I am writing a shell script which can store the actual state of a SVN working copy and restore it later, exactly as it was. Currently I have a problem with specific, rare combination of revisions of files and directories which seems to be undetectable.
Let's say that there is a repository with two revisions. There are two cases:
Assume that foo
is a file (or a directory) that exists only in revision 2. At the beginning the whole working copy is at revision 2. Then foo
(and only foo
) is updated to revision 1.
Assume that bar
is a file (or a directory) that exists only in revision 1. At the beginning the whole working copy is at revision 1. Then bar
(and only bar
) is updated to revision 2.
The both cases are very similar but it seems that they have different solutions. In both cases the file (or directory) simply vanishes. However, output of command svn status
contains no information about that.
How to create by a shell script a list of such files and directories?
There is one simple but bad solution. It is possible to use command svn list
to get a list of files that should exist in current revision and compare it to the list of files that really exist.
This solution is unacceptable because it takes a lot of time and generates a big traffic to the server.
I posted the best answer that I can come up with. Still, it works only for the first case and has false-positives.
I once attempted to do the same thing that you're doing, and I hit so many corner cases that I eventually went a completely different direction. Instead of using a script, I used a local git repository.

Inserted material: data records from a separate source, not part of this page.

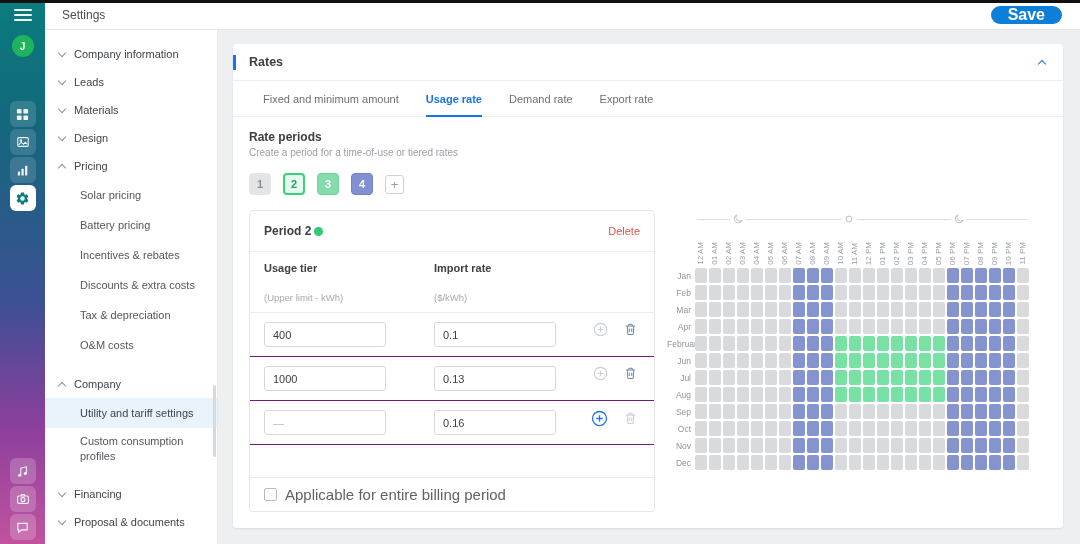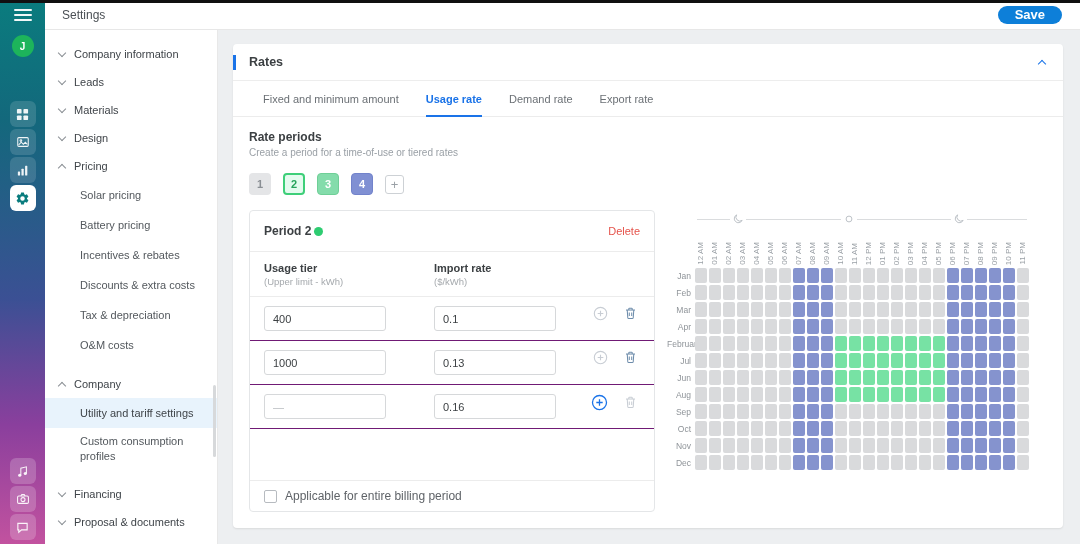--- a/index.html
+++ b/index.html
@@ -27,7 +27,7 @@
   .topbar{height:30px;flex:0 0 30px;background:#fff;border-bottom:1px solid #e7e7e7;display:flex;align-items:center;padding:0 18px 0 17px}
   .topbar-title{font-size:12px;color:#4a4f54}
   .save-btn{margin-left:auto;background:#0d7fd9;color:#fff;border:none;border-radius:11px;height:18px;padding:0 17px;
-            font-size:13px;font-weight:bold;cursor:pointer;font-family:"Liberation Sans",sans-serif}
+            font-size:16px;font-weight:bold;cursor:pointer;font-family:"Liberation Sans",sans-serif}
 
   .body-row{flex:1;display:flex;min-height:0}
 

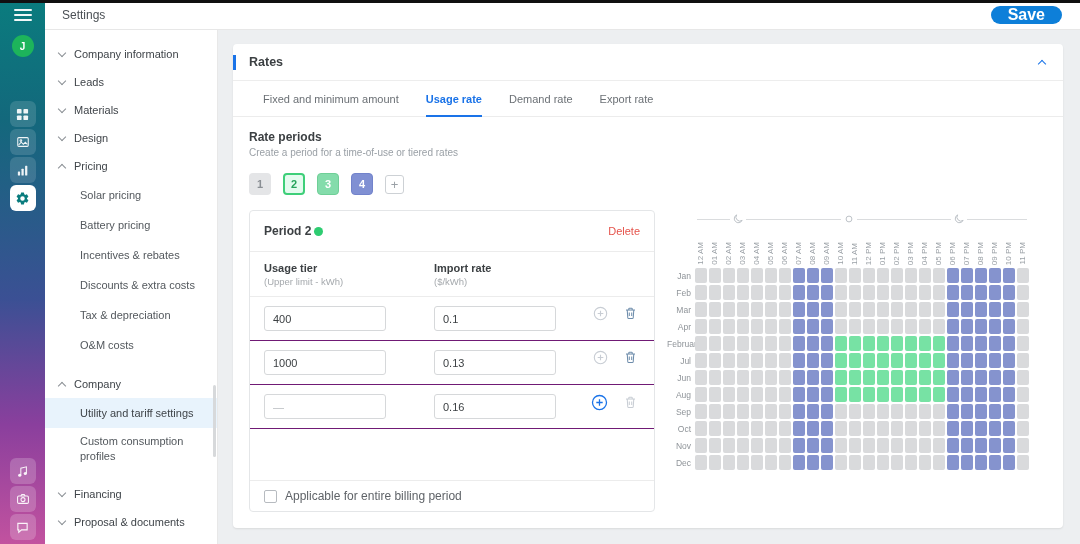--- a/index.html
+++ b/index.html
@@ -86,7 +86,7 @@
   .pc-col1{width:170px}
   .pc-col2{flex:1}
   .col-t{font-size:11px;font-weight:bold;color:#3c4043}
-  .col-s{font-size:9.5px;color:#a5a9ad;margin-top:2px}
+  .col-s{font-size:9.5px;color:#a5a9ad;margin-top:18px}
   .tier-row{display:flex;align-items:flex-start;padding:9px 14px;border-bottom:1px solid #701a75}
   .tr-c1{width:170px}
   .tr-c2{flex:1}

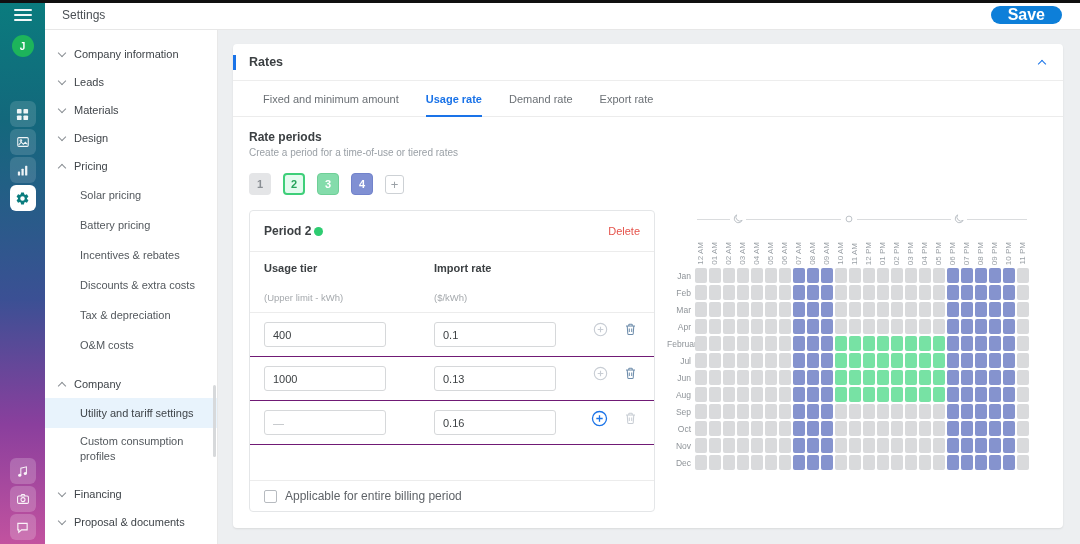--- a/index.html
+++ b/index.html
@@ -612,34 +612,34 @@
                       <div class="cell" style="background: rgb(217, 218, 220);"></div>
                     </div>
                     <div class="hm-row">
+                      <div class="mlabel">Jun</div>
+                      <div class="cell" style="background: rgb(217, 218, 220);"></div>
+                      <div class="cell" style="background: rgb(217, 218, 220);"></div>
+                      <div class="cell" style="background: rgb(217, 218, 220);"></div>
+                      <div class="cell" style="background: rgb(217, 218, 220);"></div>
+                      <div class="cell" style="background: rgb(217, 218, 220);"></div>
+                      <div class="cell" style="background: rgb(217, 218, 220);"></div>
+                      <div class="cell" style="background: rgb(217, 218, 220);"></div>
+                      <div class="cell" style="background: rgb(133, 147, 206);"></div>
+                      <div class="cell" style="background: rgb(133, 147, 206);"></div>
+                      <div class="cell" style="background: rgb(133, 147, 206);"></div>
+                      <div class="cell" style="background: rgb(119, 226, 164);"></div>
+                      <div class="cell" style="background: rgb(119, 226, 164);"></div>
+                      <div class="cell" style="background: rgb(119, 226, 164);"></div>
+                      <div class="cell" style="background: rgb(119, 226, 164);"></div>
+                      <div class="cell" style="background: rgb(119, 226, 164);"></div>
+                      <div class="cell" style="background: rgb(119, 226, 164);"></div>
+                      <div class="cell" style="background: rgb(119, 226, 164);"></div>
+                      <div class="cell" style="background: rgb(119, 226, 164);"></div>
+                      <div class="cell" style="background: rgb(133, 147, 206);"></div>
+                      <div class="cell" style="background: rgb(133, 147, 206);"></div>
+                      <div class="cell" style="background: rgb(133, 147, 206);"></div>
+                      <div class="cell" style="background: rgb(133, 147, 206);"></div>
+                      <div class="cell" style="background: rgb(133, 147, 206);"></div>
+                      <div class="cell" style="background: rgb(217, 218, 220);"></div>
+                    </div>
+                    <div class="hm-row">
                       <div class="mlabel">Jul</div>
-                      <div class="cell" style="background: rgb(217, 218, 220);"></div>
-                      <div class="cell" style="background: rgb(217, 218, 220);"></div>
-                      <div class="cell" style="background: rgb(217, 218, 220);"></div>
-                      <div class="cell" style="background: rgb(217, 218, 220);"></div>
-                      <div class="cell" style="background: rgb(217, 218, 220);"></div>
-                      <div class="cell" style="background: rgb(217, 218, 220);"></div>
-                      <div class="cell" style="background: rgb(217, 218, 220);"></div>
-                      <div class="cell" style="background: rgb(133, 147, 206);"></div>
-                      <div class="cell" style="background: rgb(133, 147, 206);"></div>
-                      <div class="cell" style="background: rgb(133, 147, 206);"></div>
-                      <div class="cell" style="background: rgb(119, 226, 164);"></div>
-                      <div class="cell" style="background: rgb(119, 226, 164);"></div>
-                      <div class="cell" style="background: rgb(119, 226, 164);"></div>
-                      <div class="cell" style="background: rgb(119, 226, 164);"></div>
-                      <div class="cell" style="background: rgb(119, 226, 164);"></div>
-                      <div class="cell" style="background: rgb(119, 226, 164);"></div>
-                      <div class="cell" style="background: rgb(119, 226, 164);"></div>
-                      <div class="cell" style="background: rgb(119, 226, 164);"></div>
-                      <div class="cell" style="background: rgb(133, 147, 206);"></div>
-                      <div class="cell" style="background: rgb(133, 147, 206);"></div>
-                      <div class="cell" style="background: rgb(133, 147, 206);"></div>
-                      <div class="cell" style="background: rgb(133, 147, 206);"></div>
-                      <div class="cell" style="background: rgb(133, 147, 206);"></div>
-                      <div class="cell" style="background: rgb(217, 218, 220);"></div>
-                    </div>
-                    <div class="hm-row">
-                      <div class="mlabel">Jun</div>
                       <div class="cell" style="background: rgb(217, 218, 220);"></div>
                       <div class="cell" style="background: rgb(217, 218, 220);"></div>
                       <div class="cell" style="background: rgb(217, 218, 220);"></div>

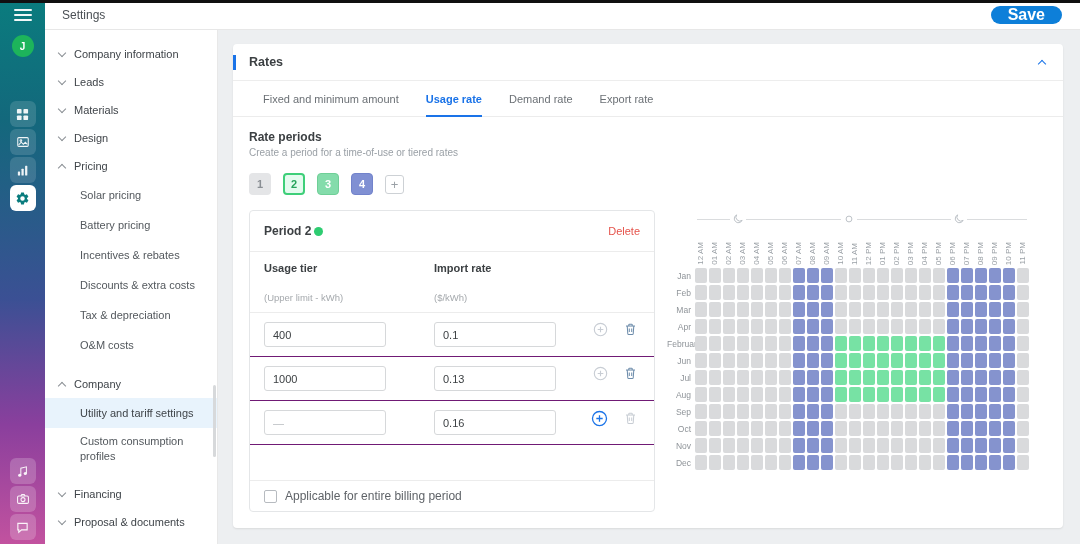--- a/index.html
+++ b/index.html
@@ -101,7 +101,7 @@
   .ic.plus-blue{color:#1a73e8}
   .pc-footer{margin-top:auto;border-top:1px solid #ececec;padding:8px 14px;display:flex;align-items:center;gap:8px}
   .checkbox{width:13px;height:13px;border:1px solid #b7bbc0;border-radius:2px;background:#fff;cursor:pointer;flex:0 0 auto}
-  .cb-label{font-size:12px;color:#5f6368}
+  .cb-label{font-size:15px;color:#5f6368}
 
   
   .heatmap-col{flex:1;min-width:0;padding-top:1px}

Check out a working copy from the Subversion repository, then create a local git repository in that folder using git init
. Add the entire contents of your Subversion working copy to the git repository - including the .svn
metadata directories - using git add
followed by a git commit
. Git is now keeping track of your working copy plus all of the Subversion metadata associated with it. My current git repository has 5 different branches, each based off of a different Subversion revision and containing different sets of changes that haven't been committed to the Subversion repository yet. The git repository makes it easy to switch back and forth between them, and Subversion works as if they were all separate working copies. Even for large working copies, git does a good job at storing contents efficiently and switching between branches quickly.

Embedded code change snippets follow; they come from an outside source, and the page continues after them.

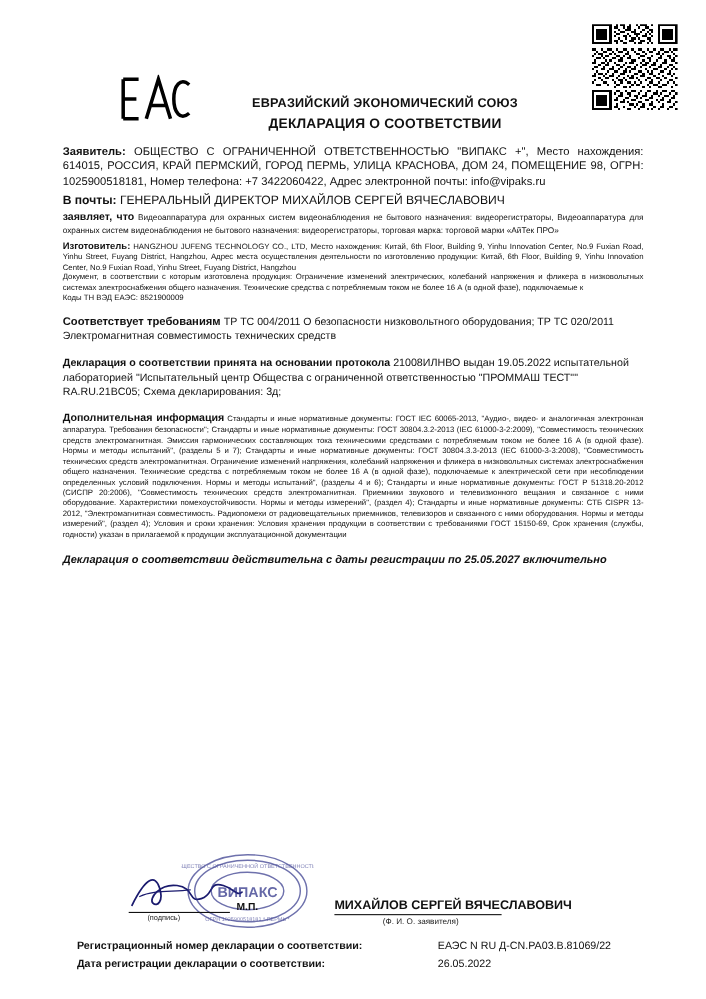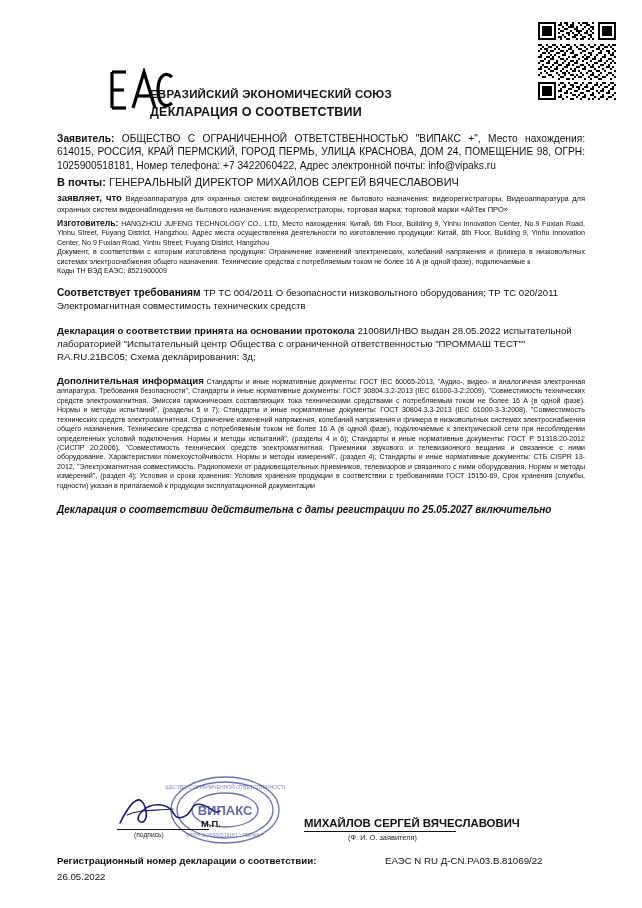--- a/index.html
+++ b/index.html
@@ -41,6 +41,7 @@
     left: 150px;
     top: 88px;
     width: 400px;
+    text-align: center;
   }
   .title-main {
     font-size: 11.5px;

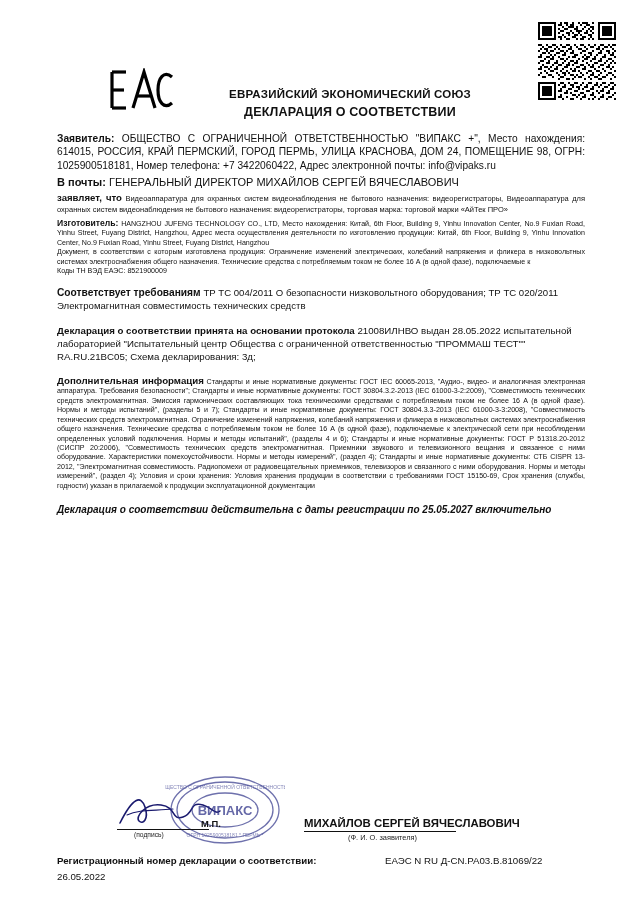--- a/index.html
+++ b/index.html
@@ -575,7 +575,7 @@
       <span class="inline-lbl" style="font-size:9.7px">Декларация о соответствии принята на основании протокола</span>
       <span>21008ИЛНВО</span>
       <span>выдан</span>
-      <span>28.05.2022</span>
+      <span>19.05.2022</span>
       <span>испытательной лабораторией "Испытательный центр Общества с ограниченной ответственностью "ПРОММАШ ТЕСТ"" RA.RU.21BC05;</span>
       <span>Схема декларирования:</span>
       <span>3д;</span>

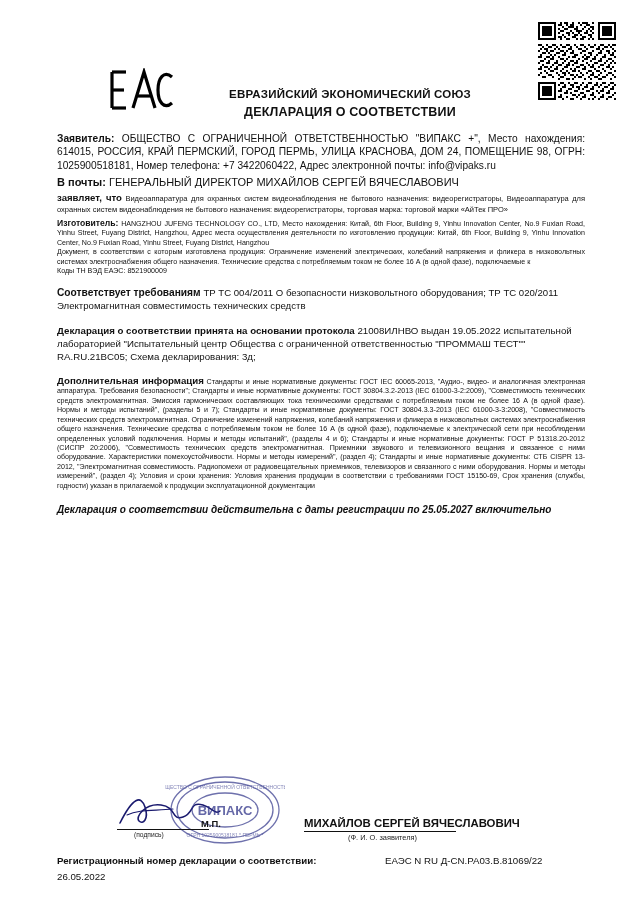--- a/index.html
+++ b/index.html
@@ -135,7 +135,7 @@
   }
   .mp {
     position: absolute;
-    left: 144px;
+    left: 158px;
     top: 23px;
     font-size: 9.4px;
     font-weight: bold;

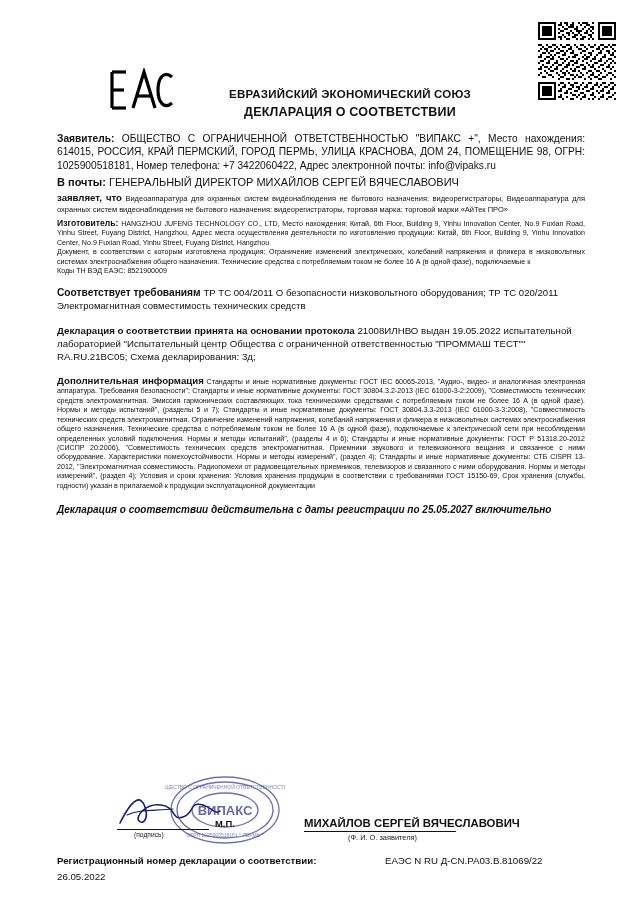--- a/index.html
+++ b/index.html
@@ -193,6 +193,7 @@
   .reg-lbl {
     font-weight: bold;
     width: 328px;
+    margin-left: 13px;
   }
   .reg-val {
     font-weight: normal;

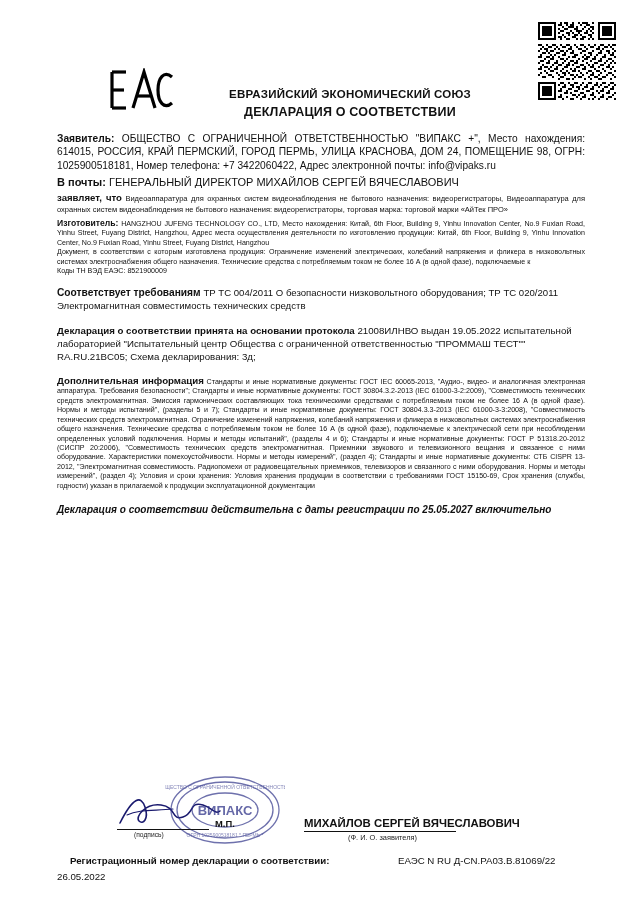--- a/index.html
+++ b/index.html
@@ -627,6 +627,7 @@
       <div class="reg-val">ЕАЭС N RU Д-CN.РА03.В.81069/22</div>
     </div>
     <div class="reg-line">
+      <div class="reg-lbl">Дата регистрации декларации о соответствии:</div>
       <div class="reg-val">26.05.2022</div>
     </div>
   </div>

Note that this is different than the git svn
command, which is git's method of directly interfacing with a Subversion repository. I found git svn
to be more complicated to use and easier to break things. Wrapping a normal Subversion working copy in a git repository allowed me to still do all of my repository operations using Subversion, and only required me to learn a few basic git commands (add
, commit
, branch
, checkout
, etc). It's a bit easier for someone who is experienced with Subversion and new to git; git svn
is more geared towards someone who is experienced with git and stuck with a Subversion repository.